**TASK DETAILS**
Every line from the one containing "- Paasify strives" to the final line of the material below must be reproduced exactly; leave out all other lines.

==*==

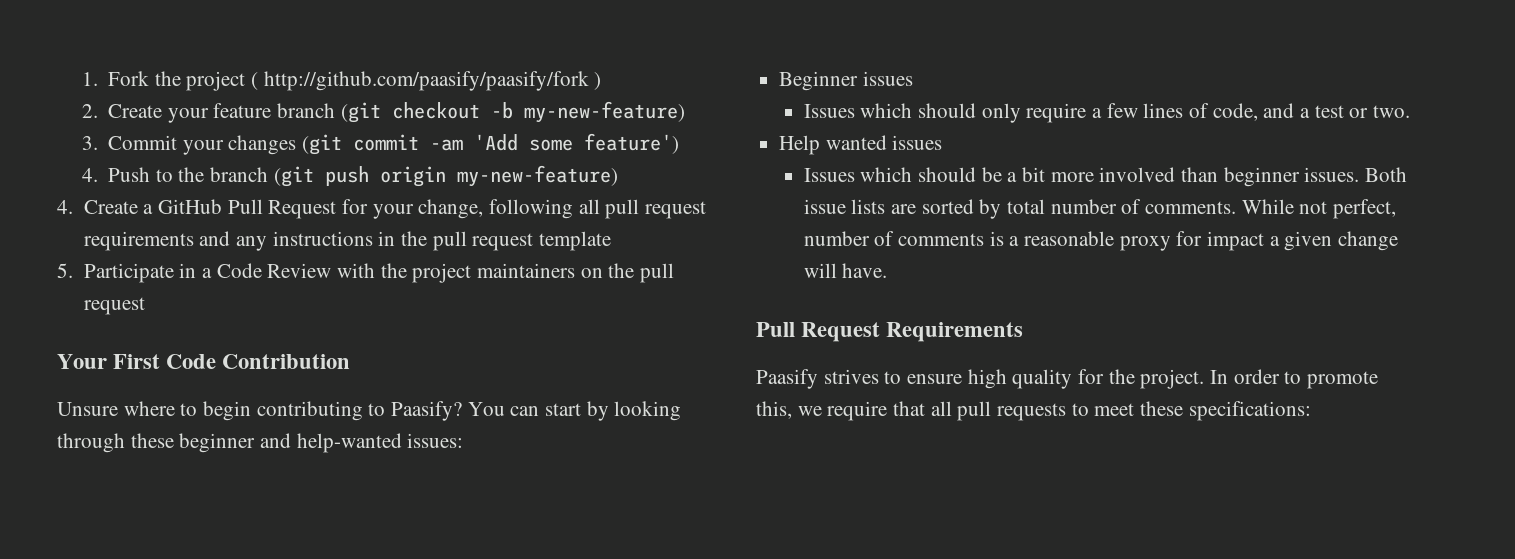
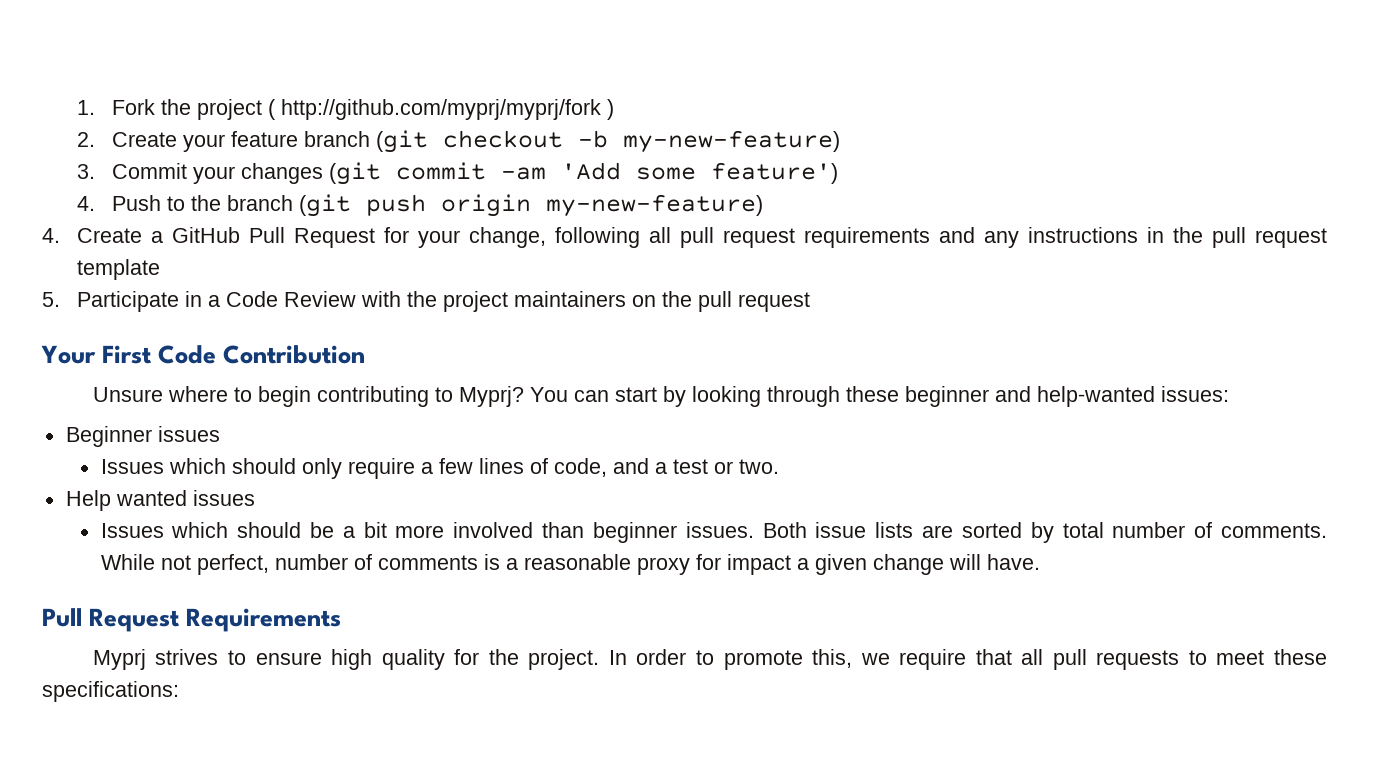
- 1. Fork the project ( http://github.com/paasify/paasify/fork )
+ 1. Fork the project ( http://github.com/myprj/myprj/fork )
- Unsure where to begin contributing to Paasify?
+ Unsure where to begin contributing to Myprj?
- Paasify strives to ensure high quality for the project.
+ Myprj strives to ensure high quality for the project.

==*==

**SOLUTION FOR THIS EXERCISE**
- Paasify strives to ensure high quality for the project.
+ Myprj strives to ensure high quality for the project.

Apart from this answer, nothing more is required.